Читать «Долгота» онлайн - страница 49
Дава Собел
12.
Повесть о двух портретах
Нестройно, грубо музыка звучит,
Когда не в лад играют музыканты!
Вот так же и с мелодией души.
Губил я время, — ныне мстит оно,
Меня губя, — я сделался часами,
Минуты — мысли.
До наших дней дошли два прижизненных изображения Джона Гаррисона. Первое — парадный масляный портрет, написанный Томасом Кингом в октябре 1765 — марте 1766-го. Второе — гравюра, сделанная в 1767 году Пьером-Жозефом Тассером с портрета и повторяющая его почти во всём. Вернее даже — во всех деталях, кроме одной. И за ней угадывается скорбная повесть об унижениях и отчаянии.
Портрет висит сейчас в галерее старой Королевской обсерватории. На нём изображен человек солидный и значительный. Гаррисон, облачённый в шоколадного цвета сюртук и панталоны, сидит в окружении своих изобретений: справа от него H-3, за спиной — маятниковый регулятор, сделанный им для проверки собственных часов. Осанка прямая, на лице довольное (но не самодовольное!) сознание жизненного успеха. На голове белый парик, кожа гладкая, чистая. (В истории о том, как Гаррисон ребёнком слушал тиканье лежащих рядом часов, утверждается, что в то время он болел оспой. Напрашивается вывод, что либо история выдумана, либо маленький Джон чудесным образом исцелился, либо художник не стал изображать оспины.)
Глаза хоть и старческие, слезящиеся (как-никак Гаррисону на портрете семьдесят с лишним), но смотрят уверенно и прямо. Только сведённые брови да морщина между ними выдают гнетущую тревогу и настороженность. Левая рука упирается в бок, правая лежит на столе, в её ладони... карманные часы Джефриса!
На портрете работы Кинга H-4 отсутствует, потому что часы в то время находились в другом месте. Их пририсовали позже, когда слава Гаррисона как «человека, нашедшего долготу», породила спрос на его гравированные изображения. События, которые этому предшествовали, вынули из Гаррисона всю душу.
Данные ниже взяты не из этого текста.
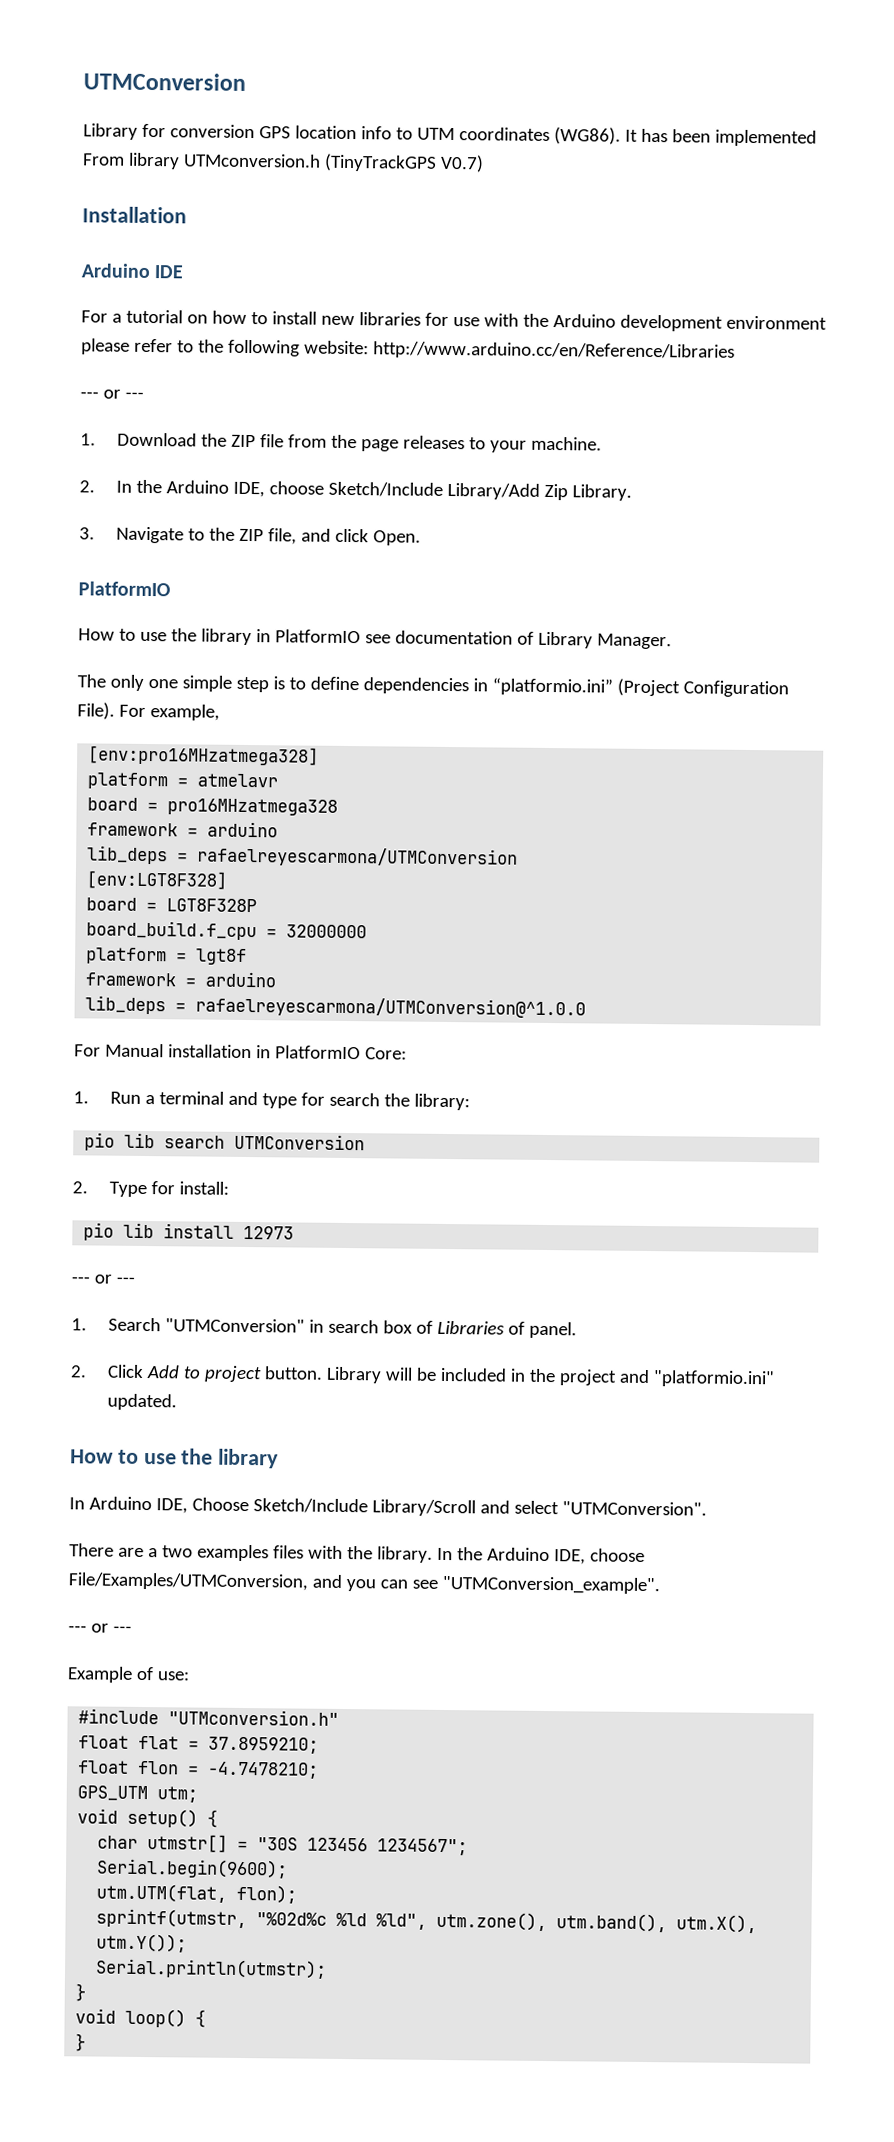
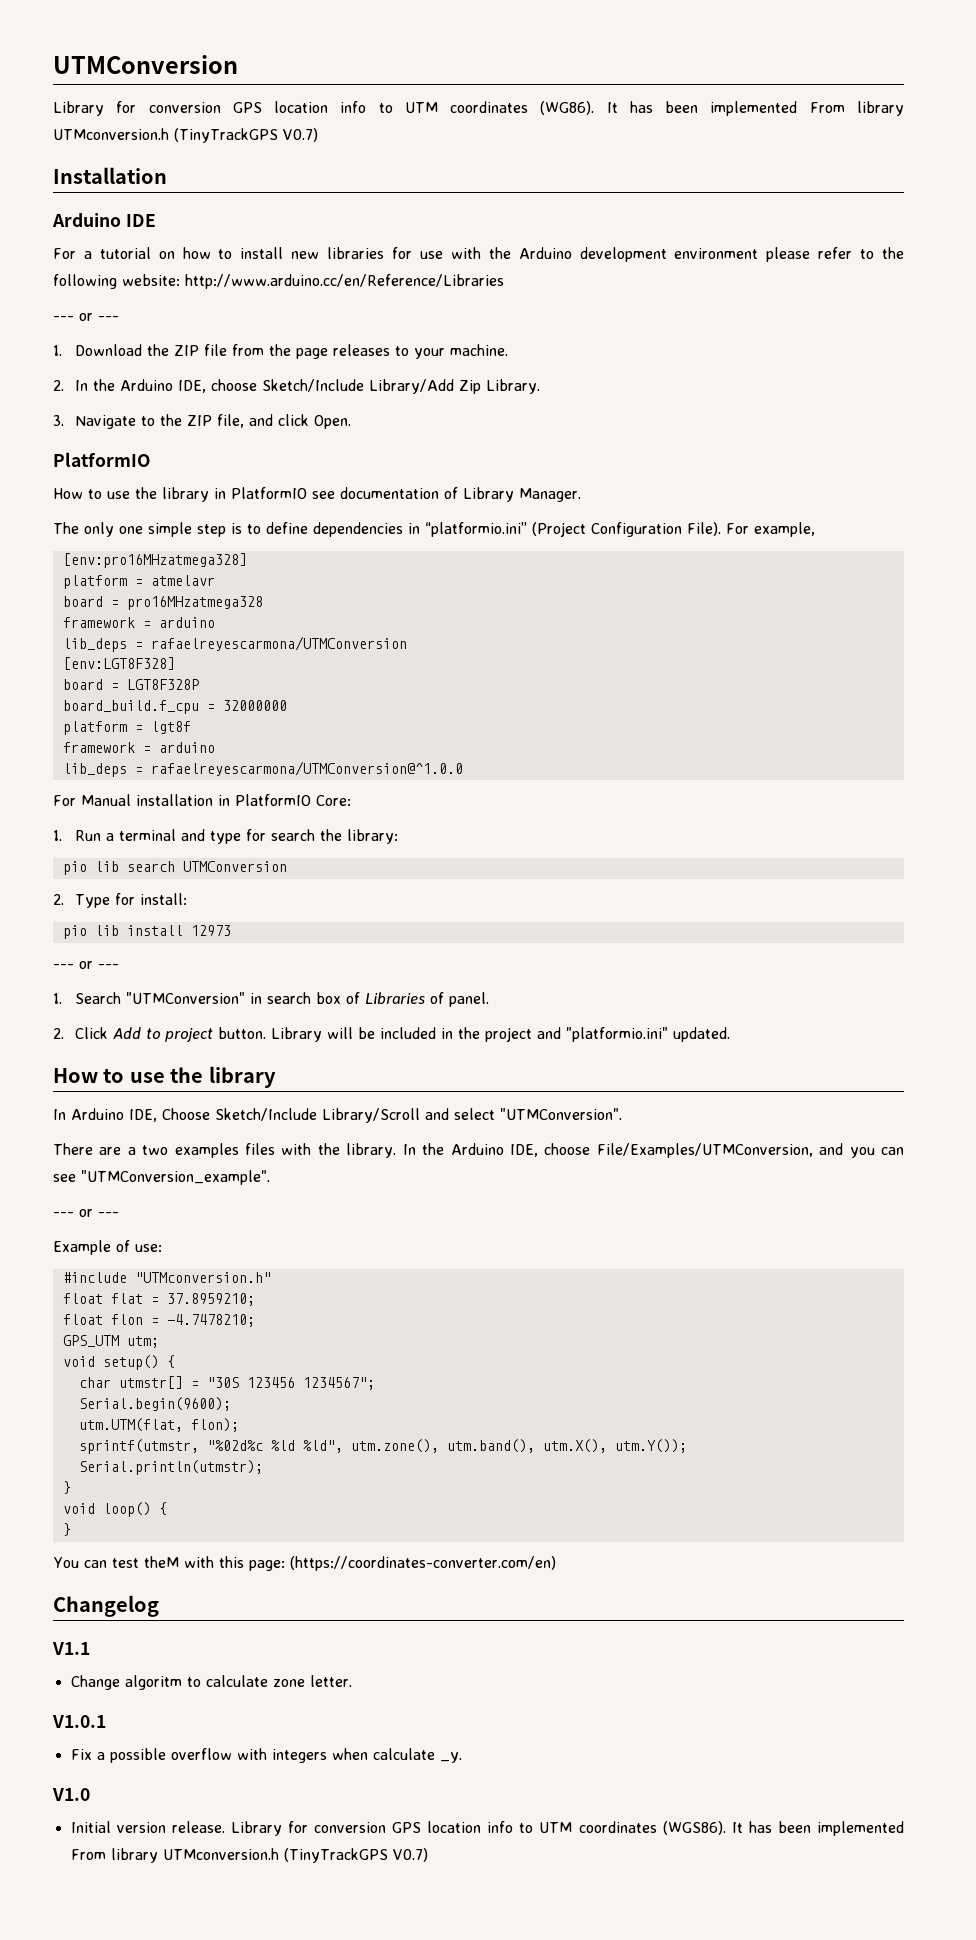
(87, 2042) none -> [53,1556,556,1571] [53,1595,159,1617] [52,1642,90,1655] [70,1675,352,1690] [52,1715,106,1728] [70,1748,462,1763] [52,1788,90,1801] [70,1821,904,1836] [70,1848,428,1863] // You can test theM with this page: (https://coordinates-converter.com/en) // Changelog // V1.1 // Change algoritm to calculate zone letter. // V1.0.1 // Fix a possible overflow with integers when calculate _y. // V1.0 // Initial version release. Library for conversion GPS location info to UTM coordinates (WGS86). It has been implemented From library UTMconversion.h (TinyTrackGPS V0.7)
После вторых испытаний летом 1764 года Комиссия по долготе молчала несколько месяцев: ждала, пока математики сравнят расчёты долготы, сделанные по хронометру, и результаты астрономических наблюдений в Портсмуте и на Барбадосе. Наконец, заслушав вердикт математиков, она «единодушно признала, что означенные часы указывают время с достаточной точностью». А что ещё оставалось членам комиссии? Из математических выкладок неопровержимо следовало: часы определяют долготу с погрешностью в десять миль — в три раза точнее, чем требовал парламентский акт! Однако для Гаррисона этот оглушительный успех обернулся лишь маленькой победой. Теперь от создателя часов требовали объяснить, как они работают.